Enfim, após a partida de Maurício de Nassau em 1644, o Alto e Secreto Conselho governou a colônia até 1646, quando deu lugar ao Alto Governo (Hoge Regering). Por então, fazia mais de um ano que estourara a rebelião que evoluiu para a Insurreição Pernambucana. Na verdade, graças à vitória na Batalha do Monte das Tabocas, em agosto de 1645, os insurretos já tinham tomado toda a capitania de Pernambuco, salvo o Recife, onde os holandeses se refugiaram. Daí tentaram romper o cerco, mas as derrotas que sofreram seguidamente nas duas batalhas dos Guararapes, em abril de 1648 e fevereiro de 1649, obrigaram-nos a suportar condições cada vez mais duras de resistência até que, em dezembro de 1653, uma esquadra de 64 navios, armada pela recém-criada Companhia Geral do Comércio do Brasil, fundeou no porto do Recife.
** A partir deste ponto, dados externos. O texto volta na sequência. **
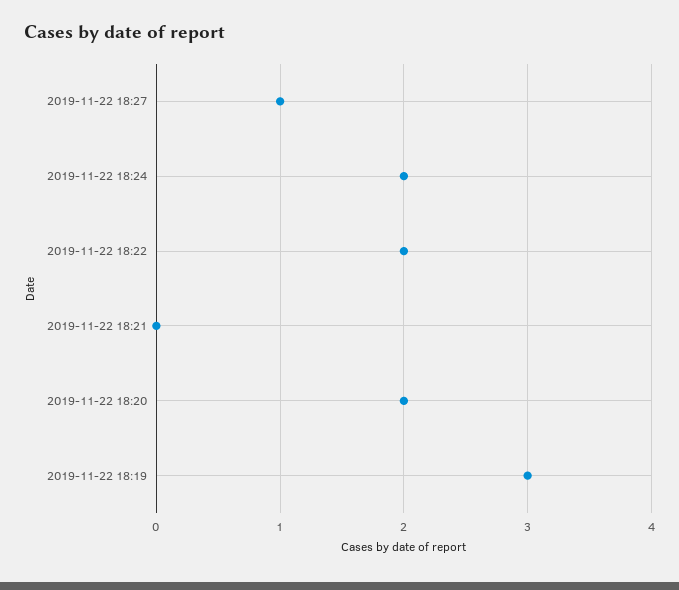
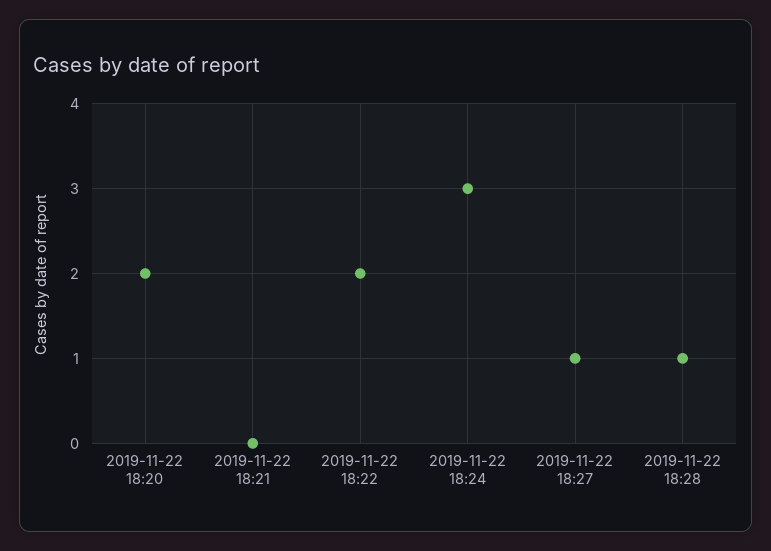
2019-11-22 18:24: 2 -> 3
2019-11-22 18:19: 3 -> none
2019-11-22 18:28: none -> 1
Assediados há bastante tempo por terra e agora também por mar, os holandeses renderam-se em janeiro do ano seguinte  a famosa Capitulação da Campina do Taborda  ao que se seguiu a entrega das fortalezas nas demais capitanias.
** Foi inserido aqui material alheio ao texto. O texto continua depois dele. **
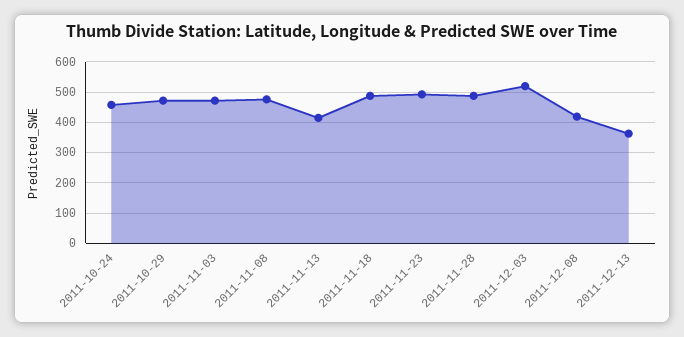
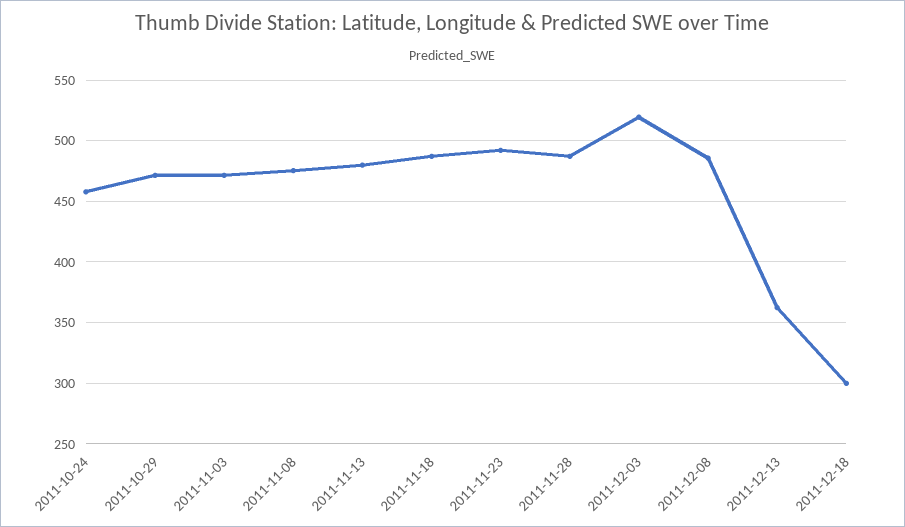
2011-11-13: 420 -> 480
2011-12-08: 420 -> 485
2011-12-18: none -> 300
Não obstante, Portugal e a Holanda só vieram fazer a paz em 1661, em Haia. Se pelo casus belli se tomar a captura da carraca Santa Catarina pela VOC em 1603 na costa de Singapura, as hostilidades entre os dois países arrastaram-se por 58 anos, com duas tréguas (1609-21; 1641-51, esta nunca praticada no ultramar). Exaustos e eclipsados pela ascensão do império britânico, conveio-lhes reduzir danos mais que se impor um ao outro: ambas as partes reconheceram o domínio do que cada uma possuía quando o tratado entrasse em vigor. Trocando em miúdos, Portugal cedeu as suas antigas possessões nas ilhas Molucas, em Malaca, no Ceilão, nas costas de Coromandel, do Malabar e do Ouro, enquanto a Holanda deixou de reivindicar as suas conquistas no Brasil, em Angola e em São Tomé. Além disso, Portugal abriu todos os seus domínios ao comércio com a Holanda e aceitou devolver a artilharia tomada no Recife aquando da rendição e pagar uma indenização de oito milhões de florins, em espécie ou em mercadorias.

Nesta série de postagens, abordarei uma das questões mais repetidas e menos estudadas da heráldica brasileira: os brasões do Brasil holandês. Além desta primeira postagem, desenvolverei a série ao longo de mais sete:

Nota:
O hino nacional holandês é um testemunho direto desses fatos. Composto entre 1568 e 1572, a primeira estrofe diz: "Wilhelmus van Nassouwe | ben ik, van Duitsen bloed, | den vaderland getrouwe | blijf ik tot in den dood. | Een Prinse van Oranje | ben ik, vrij onverveerd, | den Koning van Hispanje | heb ik altijd geëerd" ("Guilherme de Nassau, | sou eu, de sangue germano, | à pátria fiel | vou ser até a morte. | Um príncipe de Orange | sou, livre, impávido, | o rei da Espanha | sempre honrei").